Ada pula sejumlah usaha rintisan (start up) digital di sektor pertanian dan perikanan yang bertujuan memberdayakan petani dan nelayan dalam negeri dalam menjual hasil panen dan tangkapnya, baik melalui pembiayaan modal kerja, akses pasar, maupun edukasi dan pendampingan. Misalnya, Tani Hub, Aruna, dan Kedai Sayur.
Esther menambahkan, percepatan digitalisasi di era pandemi juga mendorong maraknya usaha-usaha berbasis sosial. ”Dengan kemajuan teknologi dan digitalisasi, social entrepreneurship menjadi lebih hidup karena mampu menjangkau lebih banyak orang. Ini juga didorong oleh perilaku konsumen yang sudah bergeser dari luring ke daring, serta lebih bijak dan peka sosial dalam berbelanja,” katanya.
Oleh karena itu, Esther menilai, tren kewirausahaan sosial tidak akan cepat mati, bahkan akan semakin berkembang. Usaha jenis ini juga dapat mendukung pertumbuhan ekonomi yang lebih berkualitas meski kontribusinya secara kuantitas pada produk domestik bruto (PDB) belum tentu signifikan.
”Kontribusinya adalah masyarakat yang selama ini berkekurangan, dapat terbantu. Mereka yang tidak bekerja, bisa memperoleh pendapatan tambahan. Namun, social entrepreneurship ini termasuk sektor informal dan umumnya berskala kecil yang sumbangannya memang tidak terlalu besar terhadap PDB,” ucap Esther.
Usaha jenis ini juga dapat mendukung pertumbuhan ekonomi yang lebih berkualitas meski kontribusinya secara kuantitas pada produk domestik bruto (PDB) belum tentu signifikan.
Secara terpisah, Wakil Ketua Umum Kamar Dagang dan Industri (Kadin) Indonesia Anton Supit menyampaikan otokritik atas kontribusi dunia usaha dan industri besar pada kebersamaan sosial di masyarakat. Menurut dia, kesan solidaritas tinggi yang ada di Indonesia pada prinsipnya lebih banyak tampak di antara sesama masyarakat.
”Ketika dunia menilai kita dermawan, itu lebih banyak cerminan dari masyarakat kita yang memberi dari kekurangan, bukan dari pengusaha yang seharusnya bisa memberi dari kelebihan,” kata Anton.
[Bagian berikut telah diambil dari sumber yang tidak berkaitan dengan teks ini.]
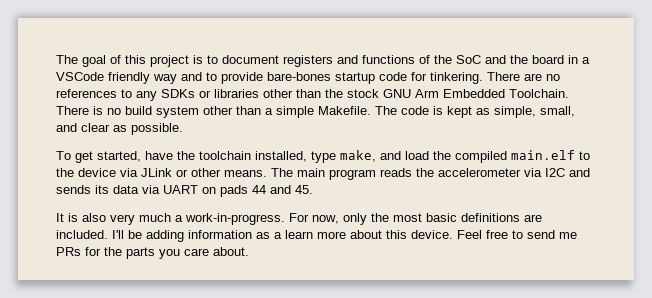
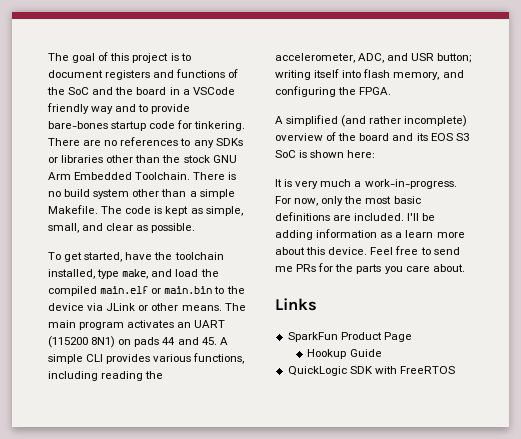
(575, 155) none -> [151,286,213,294] or main.bin
[380,168,590,177] [56,185,198,194] reads the accelerometer via I2C and sends its data via UART -> [127,320,226,328] [48,336,116,348] activates an UART (115200 8N1)
(313, 189) none -> [219,337,228,345] [48,353,245,364] [48,371,164,381] [275,53,472,63] [275,69,464,80] [275,86,392,97] [275,115,468,127] [275,132,469,141] [275,150,376,158] A simple CLI provides various functions, including reading the accelerometer, ADC, and USR button; writing itself into flash memory, and configuring the FPGA. // A simplified (and rather incomplete) overview of the board and its EOS S3 SoC is shown here:
[82,213,106,222] also -> (293, 183) none
(249, 251) none -> [275,298,317,311] [287,332,412,342] [307,349,382,359] [287,366,455,376] // Links // SparkFun Product Page // Hookup Guide // QuickLogic SDK with FreeRTOS

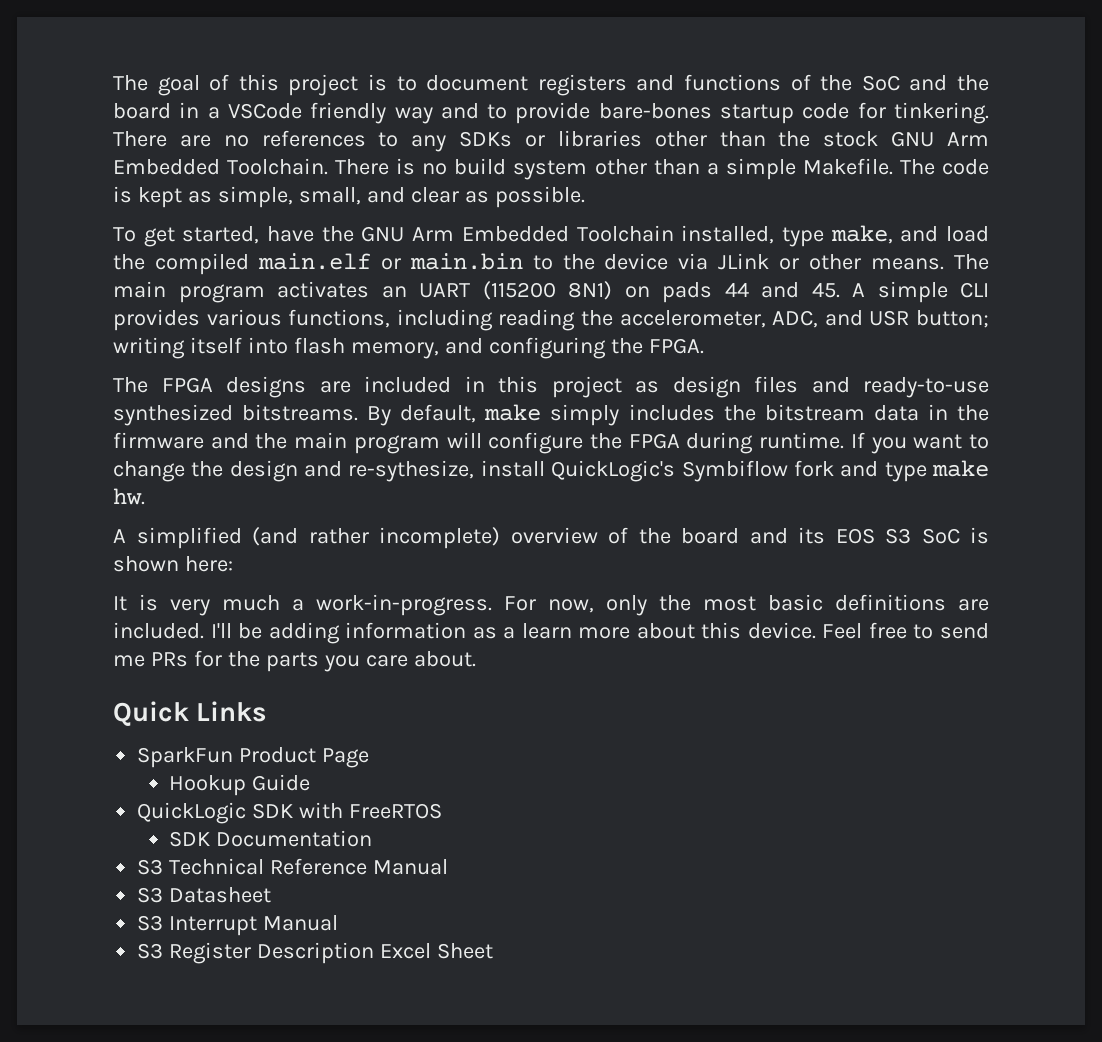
[174,252,224,260] toolchain -> [361,225,674,242] GNU Arm Embedded Toolchain
(392, 91) none -> [113,376,989,398] [113,404,990,426] [113,432,989,454] [113,460,990,482] [113,488,145,505] // The FPGA designs are included in this project as design files and ready-to-use synthesized bitstreams. By default, make simply includes the bitstream data in the firmware and the main program will configure the FPGA during runtime. If you want to change the design and re-sythesize, install QuickLogic's Symbiflow fork and type make hw.
(465, 268) none -> [113,701,189,726] Quick
(455, 370) none -> [169,830,373,847] [137,858,449,875] [137,887,272,903] [137,915,339,936] [137,942,493,964] // SDK Documentation // S3 Technical Reference Manual // S3 Datasheet // S3 Interrupt Manual // S3 Register Description Excel Sheet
Anton menambahkan, dunia usaha dan para konglomerat belum maksimal berperan mendorong pertumbuhan ekonomi lewat aksi filantropi yang ideal dan berdampak atau usaha-usaha yang bersifat sosial. Kebanyakan usaha mereka masih berorientasi pada laba belaka.
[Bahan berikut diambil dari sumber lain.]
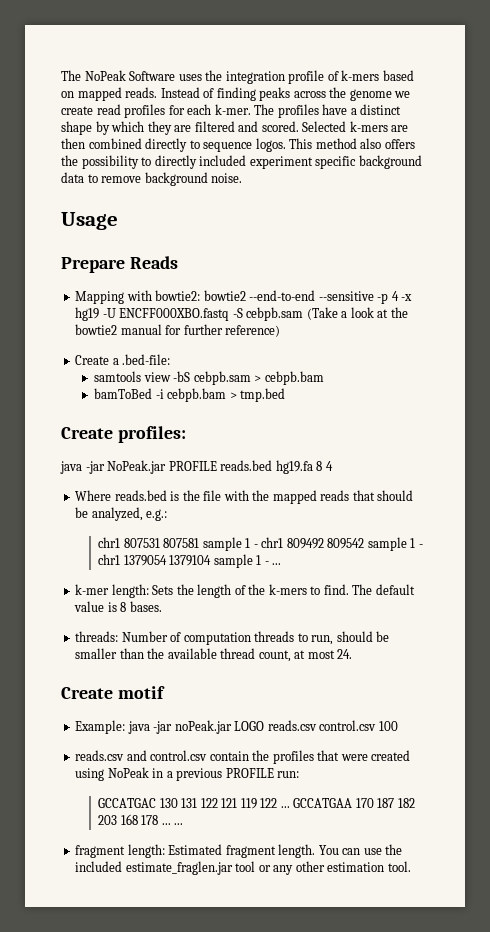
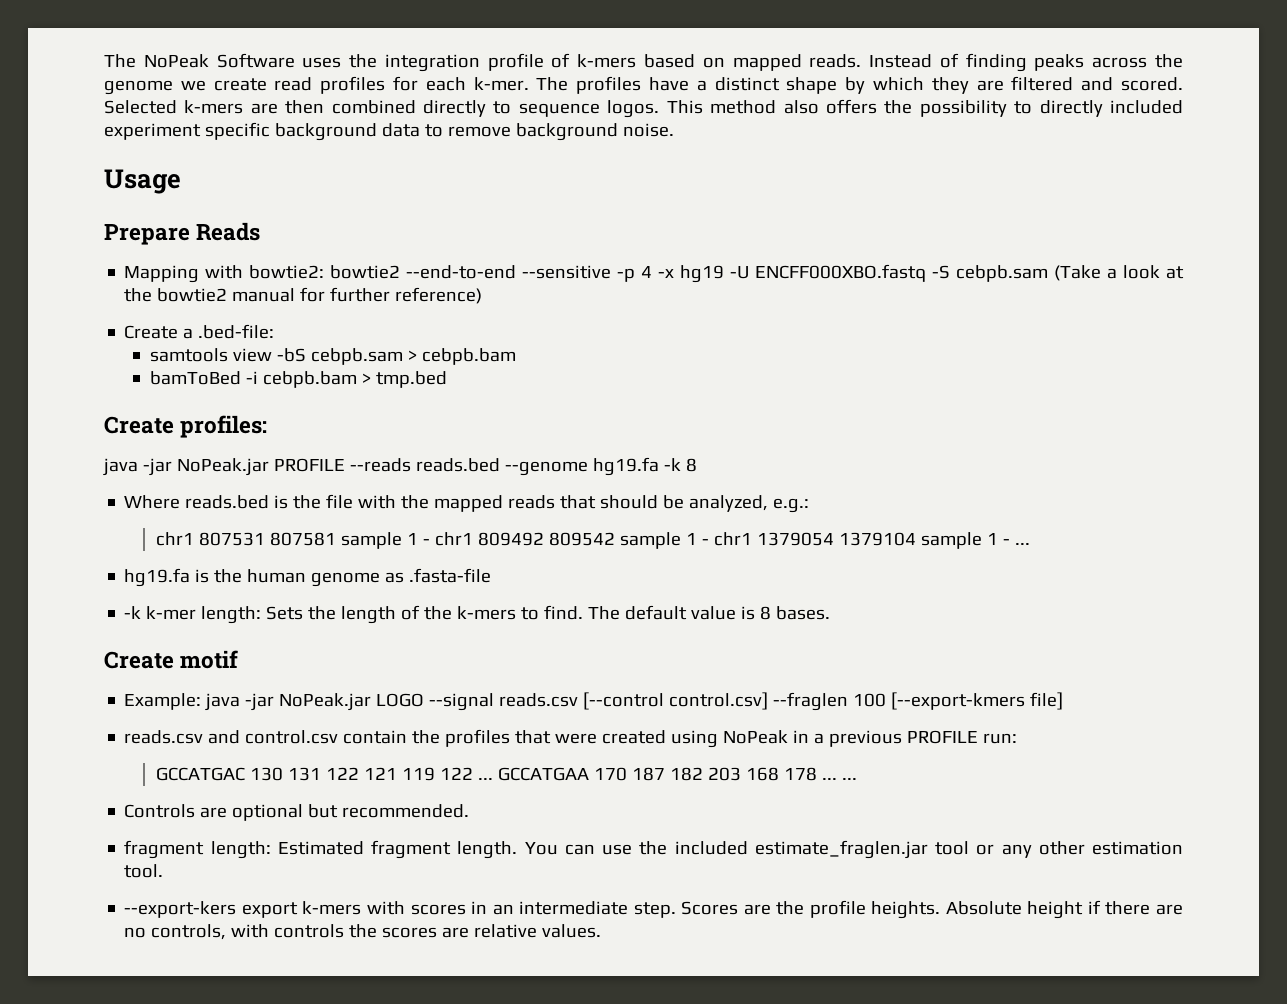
[220,460,333,474] reads.bed hg19.fa 8 4 -> [349,457,697,476] --reads reads.bed --genome hg19.fa -k 8
(282, 564) none -> [124,568,492,587] [124,606,142,619] hg19.fa is the human genome as .fasta-file // -k
[75,631,390,645] [75,648,353,662] // threads: Number of computation threads to run, should be smaller than the available thread count, at most 24. -> (831, 613) none
[174,720,377,734] noPeak.jar LOGO reads.csv control.csv -> [279,692,849,711] NoPeak.jar LOGO --signal reads.csv [--control control.csv] --fraglen
(398, 726) none -> [891,692,1064,710] [--export-kmers file]
(184, 824) none -> [124,804,470,821] // Controls are optional but recommended.
(411, 866) none -> [124,900,1184,919] [124,924,602,940] // --export-kers export k-mers with scores in an intermediate step. Scores are the profile heights. Absolute height if there are no controls, with controls the scores are relative values.

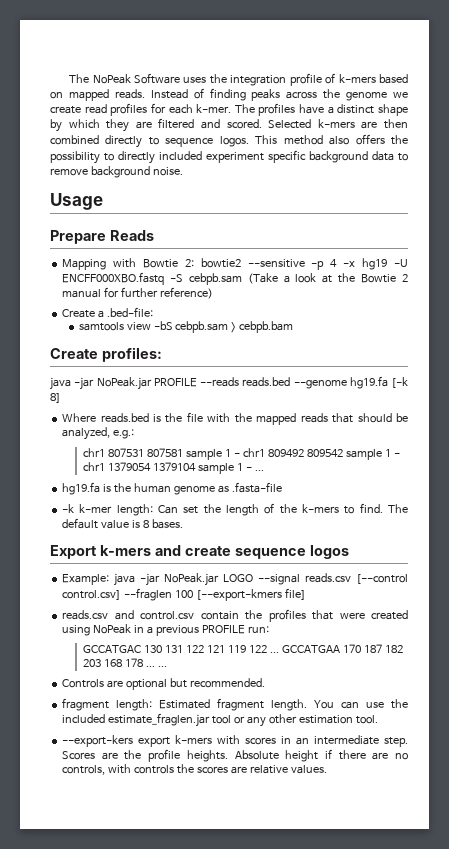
[249,265,517,279] bowtie2: bowtie2 --end-to-end -> [142,258,241,268] Bowtie 2: bowtie2
[157,288,228,302] bowtie2 -> [361,274,408,283] Bowtie 2
[150,371,448,388] // bamToBed -i cebpb.bam > tmp.bed -> (294, 327) none
[663,458,697,472] -k 8 -> [391,377,408,388] [50,393,61,403] [-k 8]
[266,606,304,620] Sets -> [158,505,199,514] Can set
[104,650,239,669] Create motif -> [50,545,349,559] Export k-mers and create sequence logos

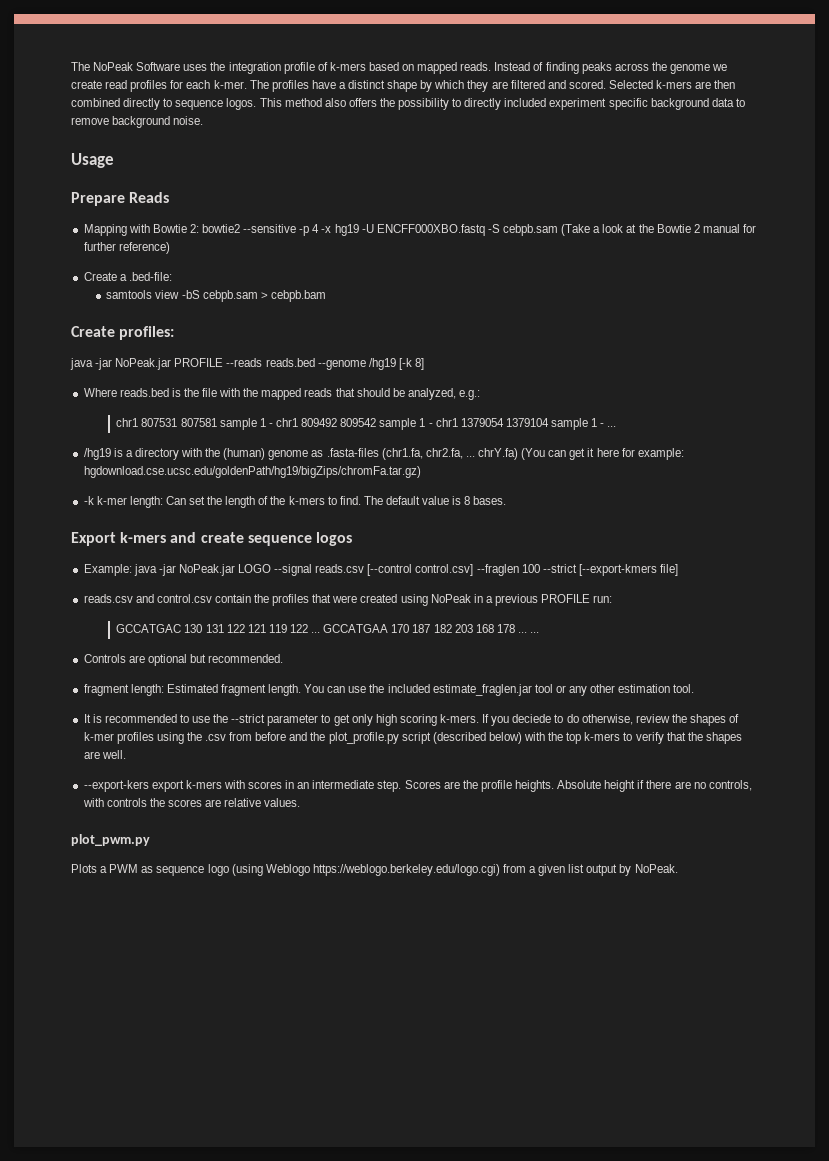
[349,376,388,389] hg19.fa -> [368,358,396,370] /hg19
[62,482,282,495] hg19.fa is the human genome as .fasta-file -> [83,448,684,460] [83,466,421,478] /hg19 is a directory with the (human) genome as .fasta-files (chr1.fa, chr2.fa, ... chrY.fa) (You can get it here for example: hgdownload.cse.ucsc.edu/goldenPath/hg19/bigZips/chromFa.tar.gz)
(194, 594) none -> [542,564,577,573] --strict
(378, 719) none -> [83,714,740,726] [83,732,742,744] [83,750,126,759] // It is recommended to use the --strict parameter to get only high scoring k-mers. If you deciede to do otherwise, review the shapes of k-mer profiles using the .csv from before and the plot_profile.py script (described below) with the top k-mers to verify that the shapes are well.
(327, 769) none -> [71,834,150,846] [71,864,678,876] // plot_pwm.py // Plots a PWM as sequence logo (using Weblogo https://weblogo.berkeley.edu/logo.cgi) from a given list output by NoPeak.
”Kedermawanan yang sebenar-benarnya adalah memberi tanpa pamrih. Kalau memberi dengan harapan pencitraan karena disorot media atau pemerintah atau sekadar kewajiban CSR (tanggung jawab sosial perusahaan) karena sudah mengambil banyak dari masyarakat, apakah itu bisa dianggap filantropi,” ungkap Anton.
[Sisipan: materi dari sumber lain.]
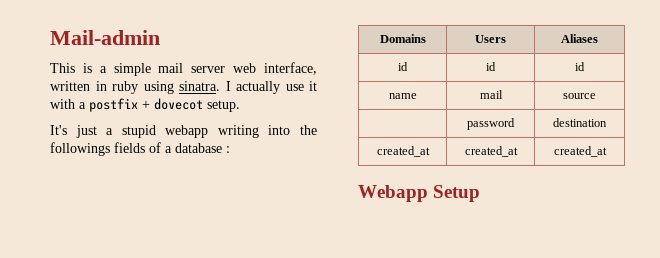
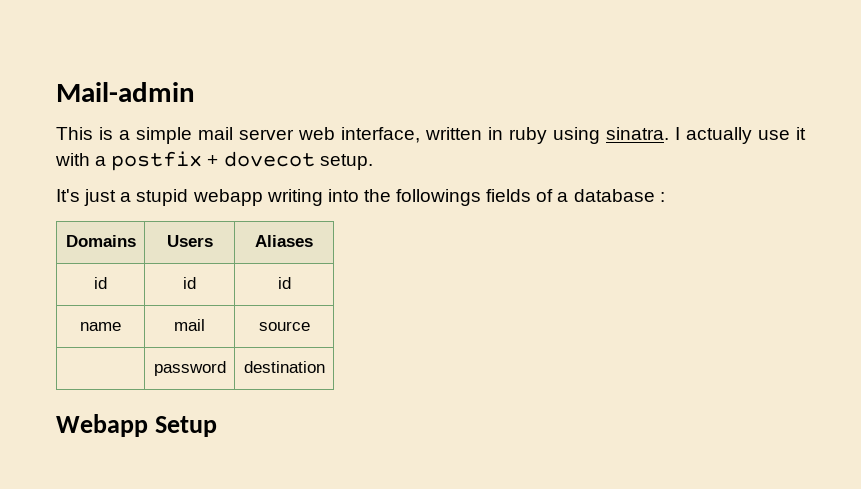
[376,146,430,157] [464,146,518,157] [553,146,607,157] // created_at | created_at | created_at -> (325, 367) none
Masih banyak pengusaha besar yang mengatasnamakan aksi sosial untuk kepentingan ekonomi belaka.
Anton mengakui, masih banyak pengusaha besar yang mengatasnamakan aksi sosial untuk kepentingan ekonomi belaka. Namun, dalam praktik kesehariannya, belum tentu menunjukkan jiwa kedermawananan itu kepada pekerjanya, apalagi kepada masyarakat sekitar.
Masih ada perusahaan yang menggusur tanah tempat masyarakat tinggal untuk membangun pabrik dan ekspansi bisnis, kemudian ”memberi” pada masyarakat lewat aksi-aksi tanggung jawab sosial perusahaan. Hal seperti itu, menurut Anton, tidak bisa dipandang sebagai sikap dermawan dari kalangan pengusaha.
”Jika pengusaha memberi untuk masyarakat di lingkungan sekitar pabrik, itu sebaiknya bukan karena atas dasar tidak ingin diganggu, melainkan karena memang punya kepedulian terhadap orang-orang yang membutuhkan di sekitar. Ada pengusaha yang memang sudah memberi dengan jujur dan tulus, tetapi mungkin tidak banyak,” kata Anton.